[Opening DATA FOR PROCESSING section]

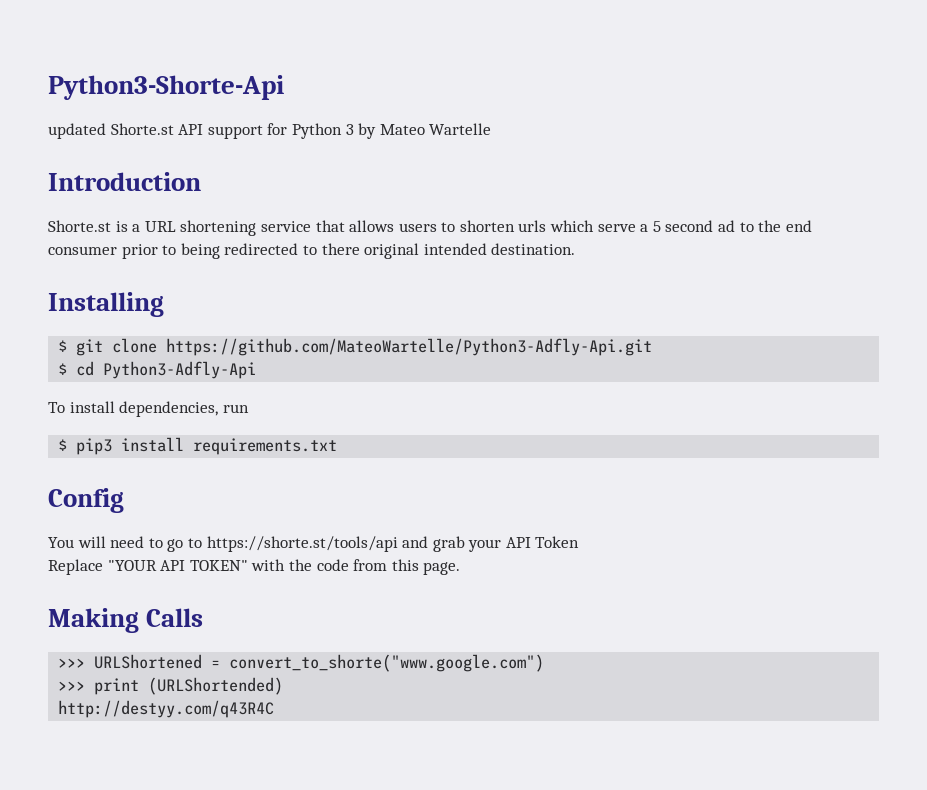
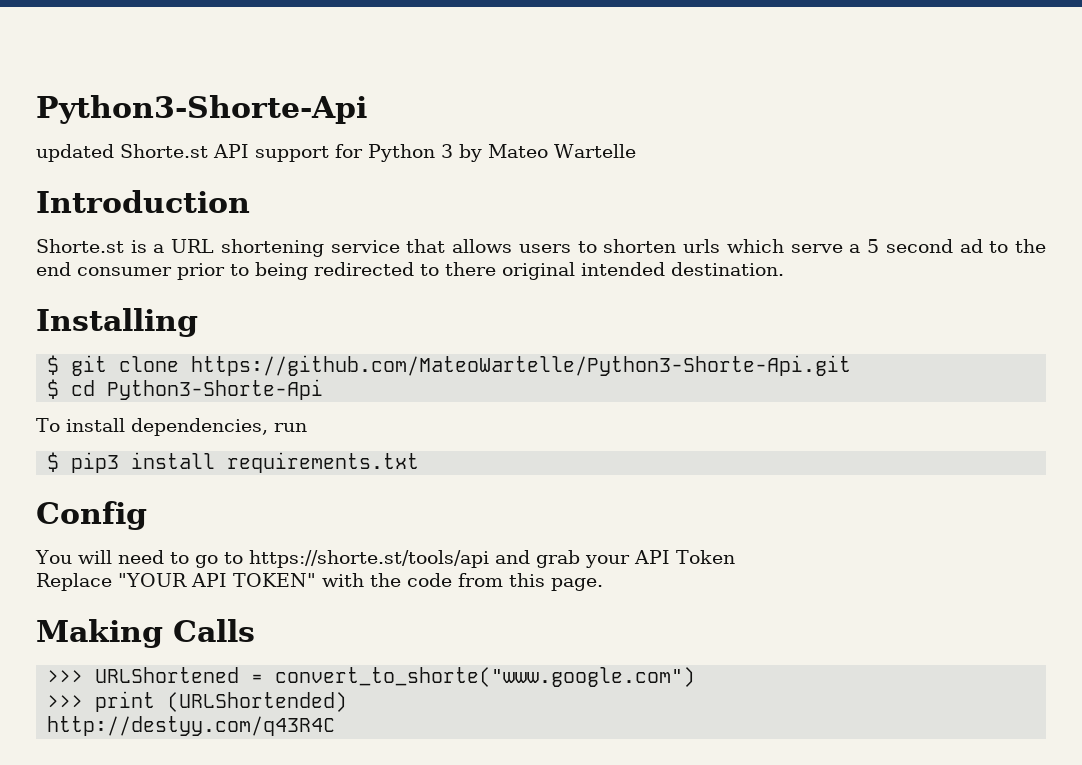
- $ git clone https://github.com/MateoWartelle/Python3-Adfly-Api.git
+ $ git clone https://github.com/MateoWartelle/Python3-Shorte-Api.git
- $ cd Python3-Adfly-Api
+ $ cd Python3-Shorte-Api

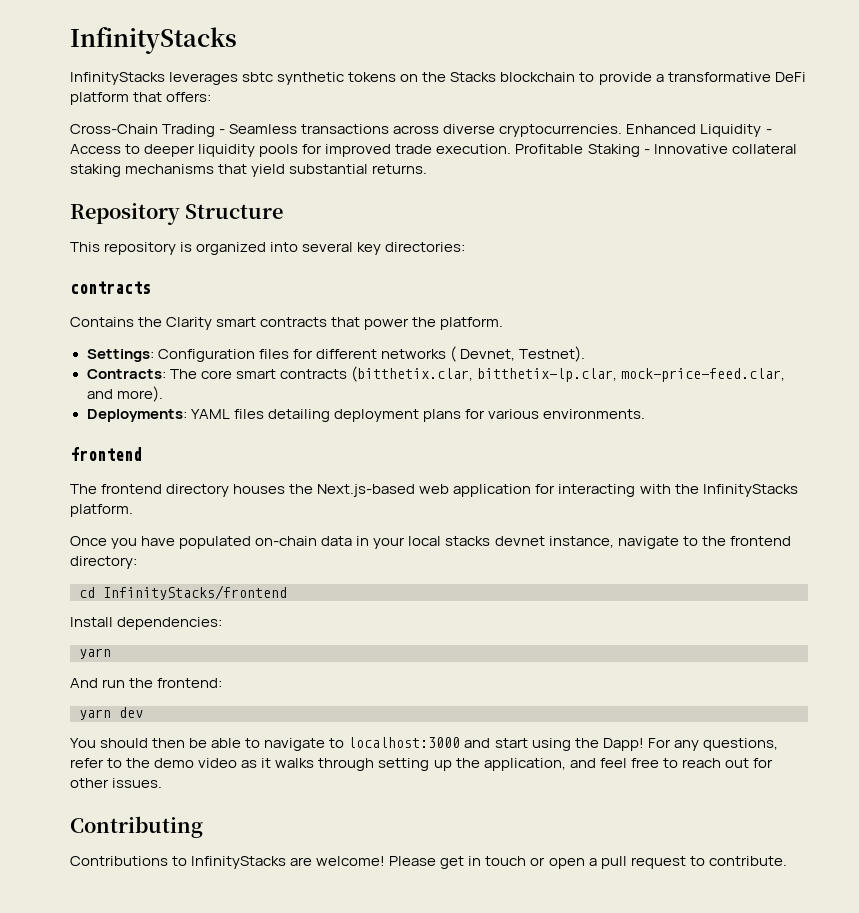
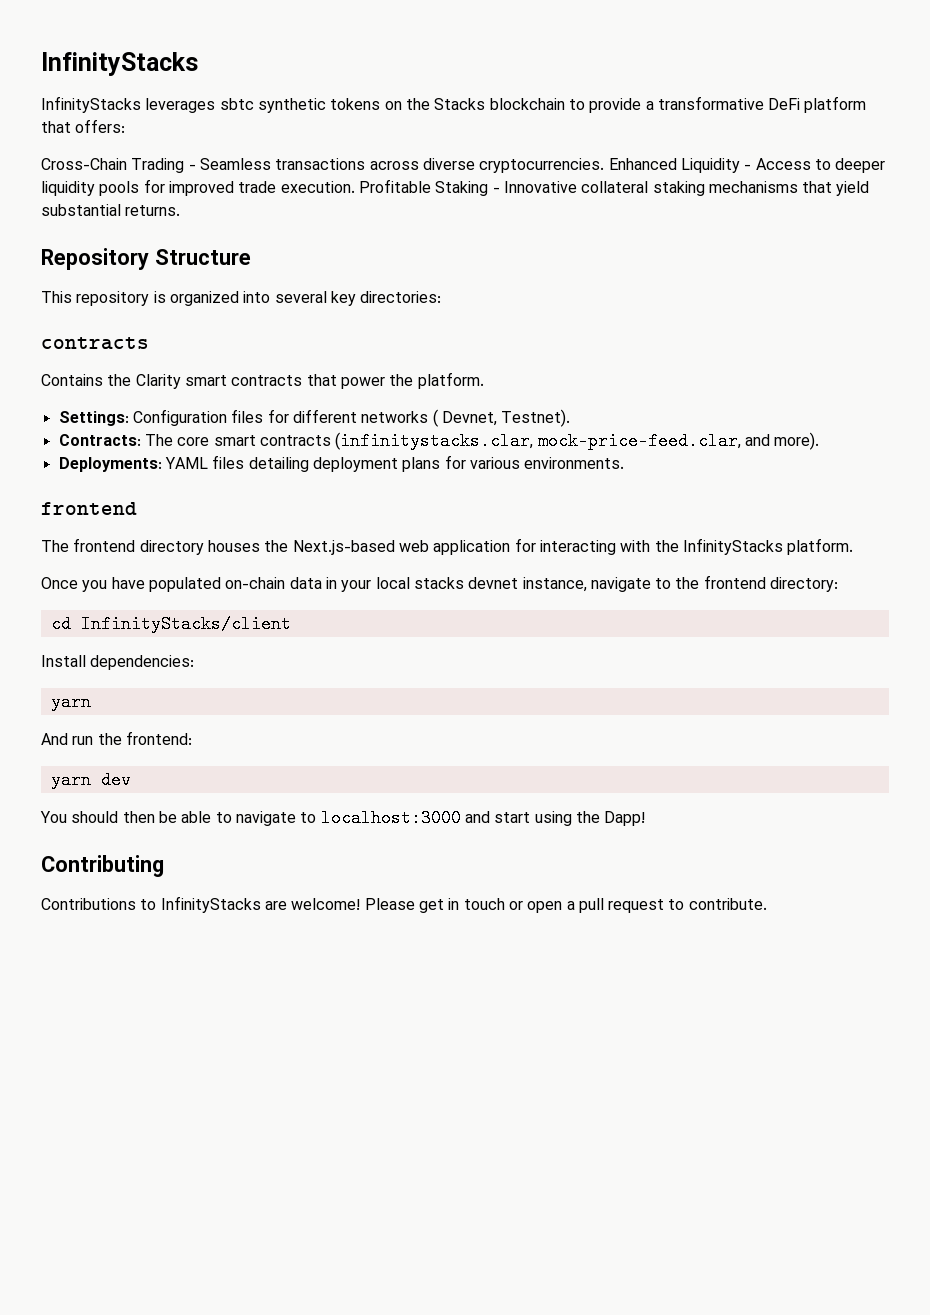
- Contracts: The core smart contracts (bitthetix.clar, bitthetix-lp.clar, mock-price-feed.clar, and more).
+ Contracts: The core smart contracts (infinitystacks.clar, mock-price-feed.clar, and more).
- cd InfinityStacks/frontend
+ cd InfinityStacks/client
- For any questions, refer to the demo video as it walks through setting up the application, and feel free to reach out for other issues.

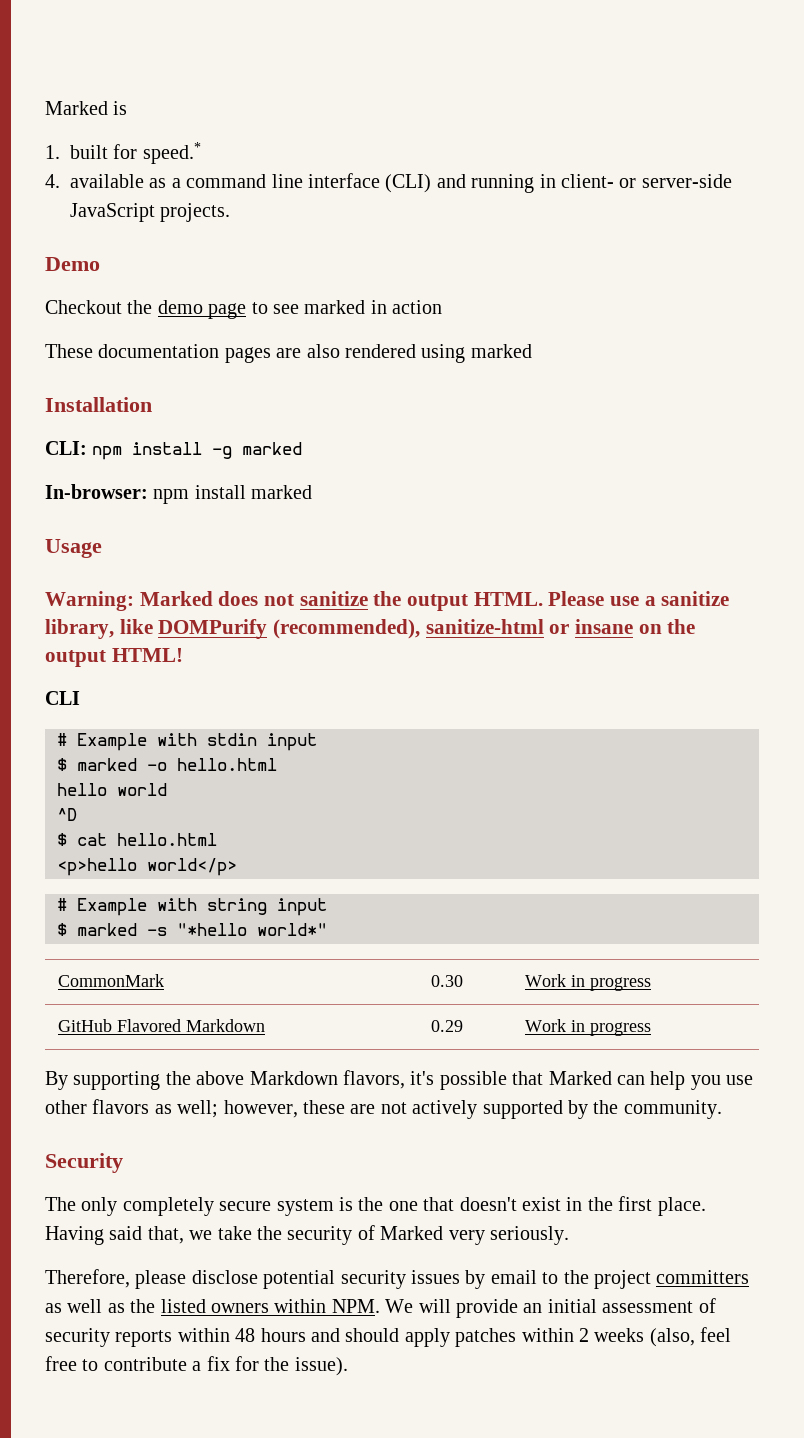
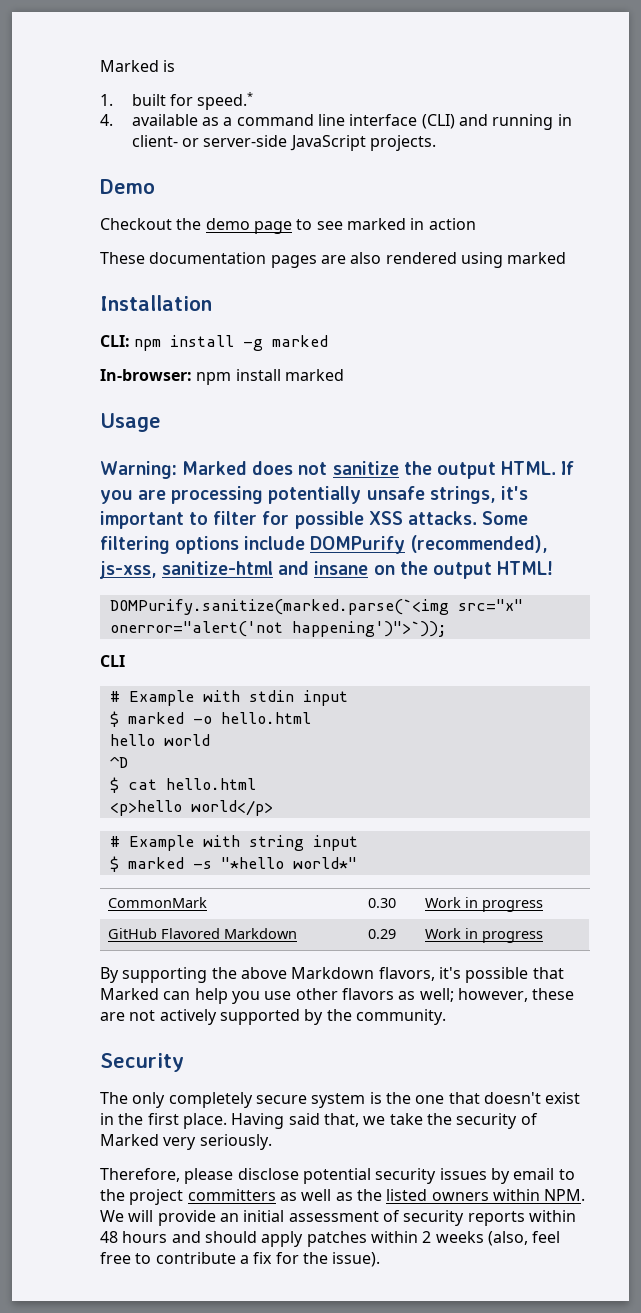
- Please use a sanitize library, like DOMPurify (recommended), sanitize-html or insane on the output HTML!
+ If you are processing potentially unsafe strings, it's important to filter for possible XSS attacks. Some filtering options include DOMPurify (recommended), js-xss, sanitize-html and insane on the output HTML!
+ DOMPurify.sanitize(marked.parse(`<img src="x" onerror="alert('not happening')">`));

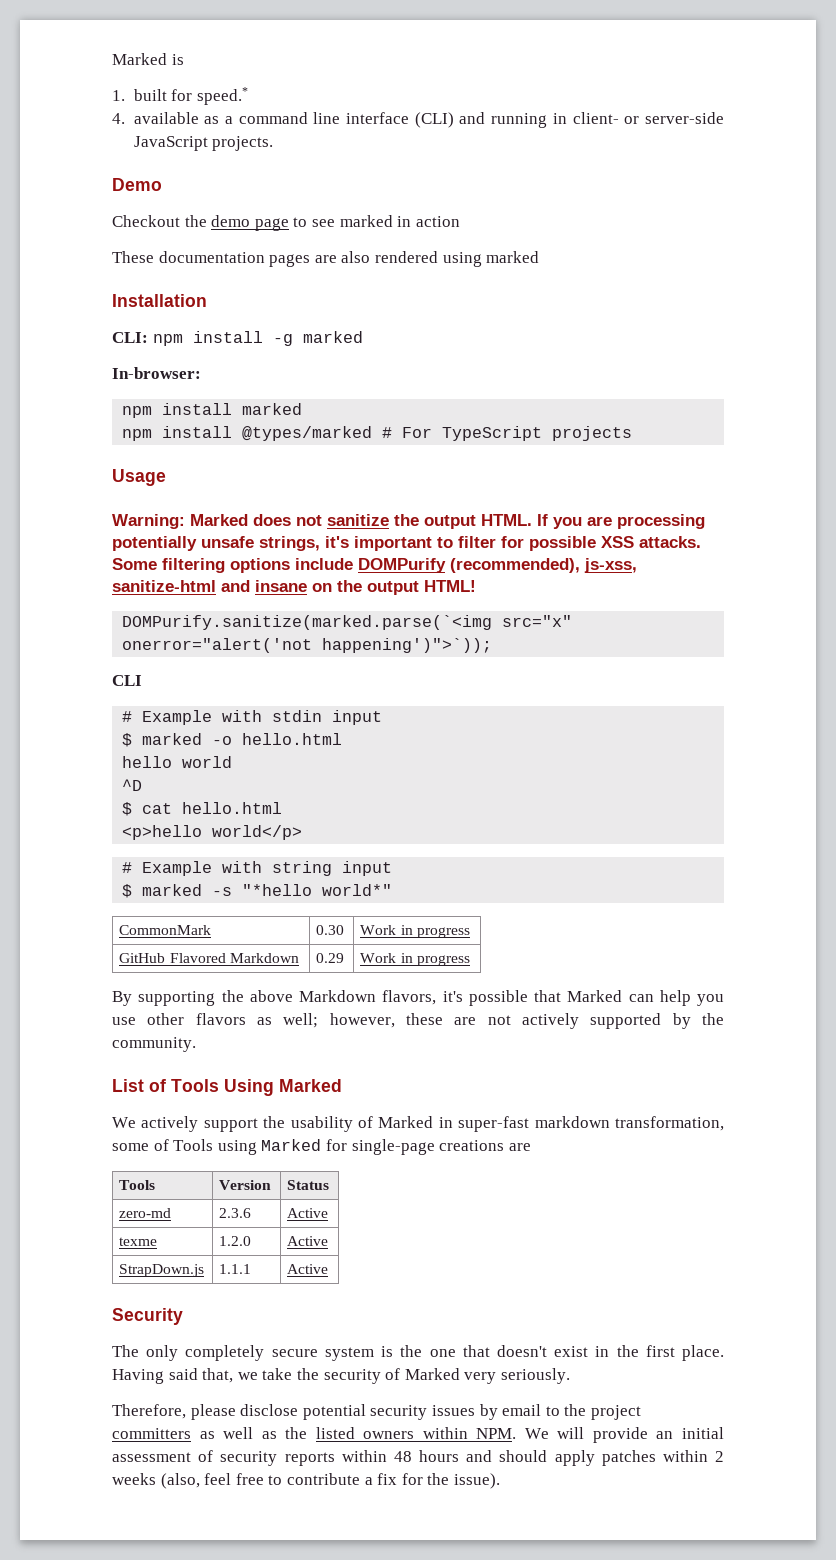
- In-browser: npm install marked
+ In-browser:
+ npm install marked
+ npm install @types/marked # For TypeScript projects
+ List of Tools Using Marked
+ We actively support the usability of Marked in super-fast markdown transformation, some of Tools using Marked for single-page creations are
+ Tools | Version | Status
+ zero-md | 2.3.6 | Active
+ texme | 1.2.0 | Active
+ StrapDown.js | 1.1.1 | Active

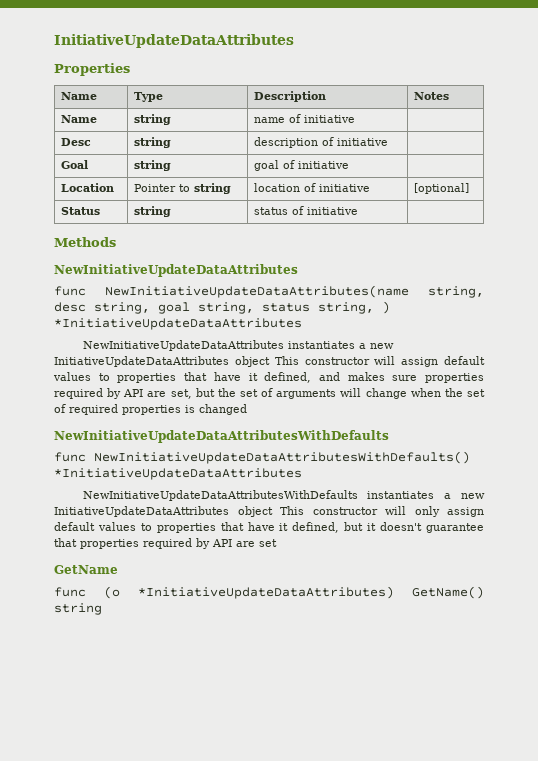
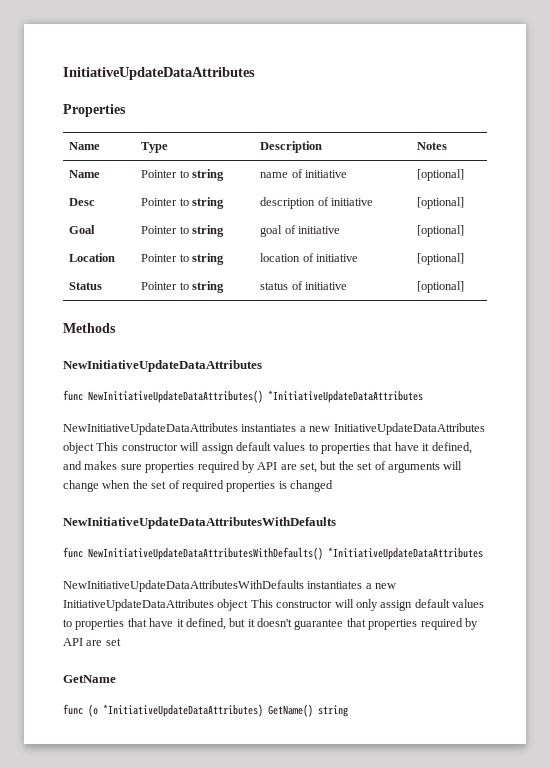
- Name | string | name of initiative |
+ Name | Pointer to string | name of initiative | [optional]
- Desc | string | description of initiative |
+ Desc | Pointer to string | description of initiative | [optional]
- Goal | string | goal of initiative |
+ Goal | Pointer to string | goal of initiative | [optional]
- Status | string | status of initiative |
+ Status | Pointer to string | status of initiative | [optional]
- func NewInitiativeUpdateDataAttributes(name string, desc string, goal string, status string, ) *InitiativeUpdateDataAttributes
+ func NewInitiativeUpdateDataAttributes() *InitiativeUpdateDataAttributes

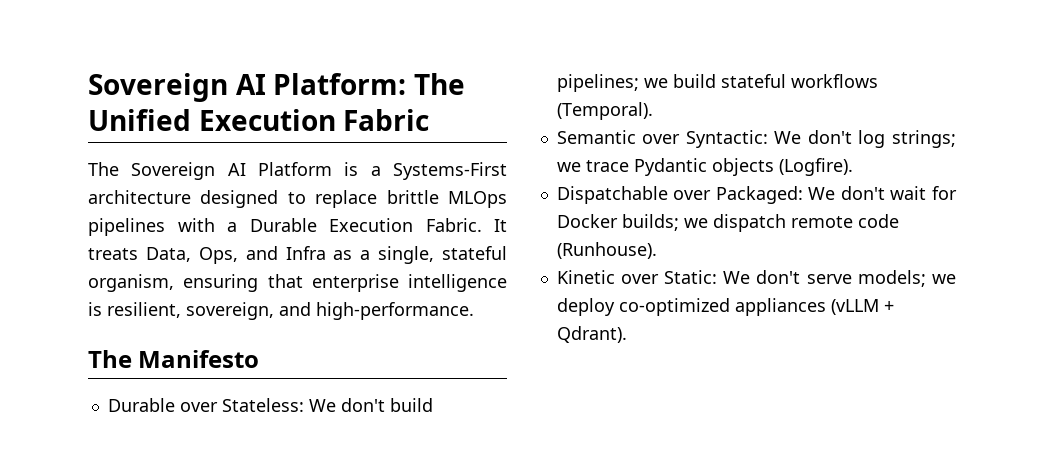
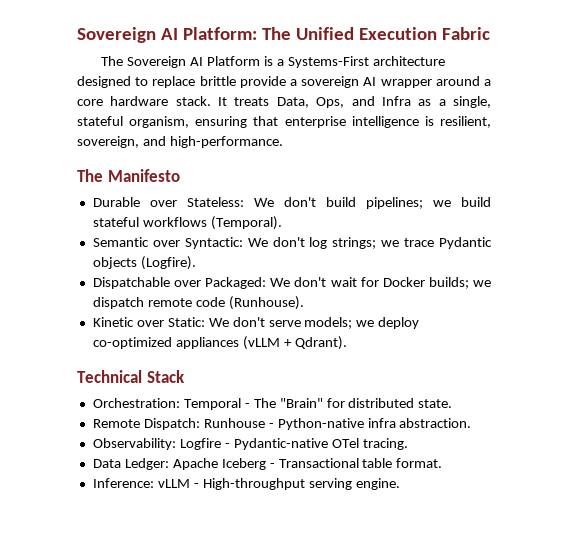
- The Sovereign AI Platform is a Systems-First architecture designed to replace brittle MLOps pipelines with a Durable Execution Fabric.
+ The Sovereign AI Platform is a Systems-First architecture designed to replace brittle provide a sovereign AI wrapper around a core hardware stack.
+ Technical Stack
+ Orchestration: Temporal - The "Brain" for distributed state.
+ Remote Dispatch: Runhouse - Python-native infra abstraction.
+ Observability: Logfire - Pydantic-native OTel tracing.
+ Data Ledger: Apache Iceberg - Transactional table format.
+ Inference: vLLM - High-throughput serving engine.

[Closing DATA FOR PROCESSING section]

> _ACTIVITY_:
Write the material out again exactly as it appears, dropping the pictures.

> _RESULT_:
- $ git clone https://github.com/MateoWartelle/Python3-Adfly-Api.git
+ $ git clone https://github.com/MateoWartelle/Python3-Shorte-Api.git
- $ cd Python3-Adfly-Api
+ $ cd Python3-Shorte-Api

- Contracts: The core smart contracts (bitthetix.clar, bitthetix-lp.clar, mock-price-feed.clar, and more).
+ Contracts: The core smart contracts (infinitystacks.clar, mock-price-feed.clar, and more).
- cd InfinityStacks/frontend
+ cd InfinityStacks/client
- For any questions, refer to the demo video as it walks through setting up the application, and feel free to reach out for other issues.

- Please use a sanitize library, like DOMPurify (recommended), sanitize-html or insane on the output HTML!
+ If you are processing potentially unsafe strings, it's important to filter for possible XSS attacks. Some filtering options include DOMPurify (recommended), js-xss, sanitize-html and insane on the output HTML!
+ DOMPurify.sanitize(marked.parse(`<img src="x" onerror="alert('not happening')">`));

- In-browser: npm install marked
+ In-browser:
+ npm install marked
+ npm install @types/marked # For TypeScript projects
+ List of Tools Using Marked
+ We actively support the usability of Marked in super-fast markdown transformation, some of Tools using Marked for single-page creations are
+ Tools | Version | Status
+ zero-md | 2.3.6 | Active
+ texme | 1.2.0 | Active
+ StrapDown.js | 1.1.1 | Active

- Name | string | name of initiative |
+ Name | Pointer to string | name of initiative | [optional]
- Desc | string | description of initiative |
+ Desc | Pointer to string | description of initiative | [optional]
- Goal | string | goal of initiative |
+ Goal | Pointer to string | goal of initiative | [optional]
- Status | string | status of initiative |
+ Status | Pointer to string | status of initiative | [optional]
- func NewInitiativeUpdateDataAttributes(name string, desc string, goal string, status string, ) *InitiativeUpdateDataAttributes
+ func NewInitiativeUpdateDataAttributes() *InitiativeUpdateDataAttributes

- The Sovereign AI Platform is a Systems-First architecture designed to replace brittle MLOps pipelines with a Durable Execution Fabric.
+ The Sovereign AI Platform is a Systems-First architecture designed to replace brittle provide a sovereign AI wrapper around a core hardware stack.
+ Technical Stack
+ Orchestration: Temporal - The "Brain" for distributed state.
+ Remote Dispatch: Runhouse - Python-native infra abstraction.
+ Observability: Logfire - Pydantic-native OTel tracing.
+ Data Ledger: Apache Iceberg - Transactional table format.
+ Inference: vLLM - High-throughput serving engine.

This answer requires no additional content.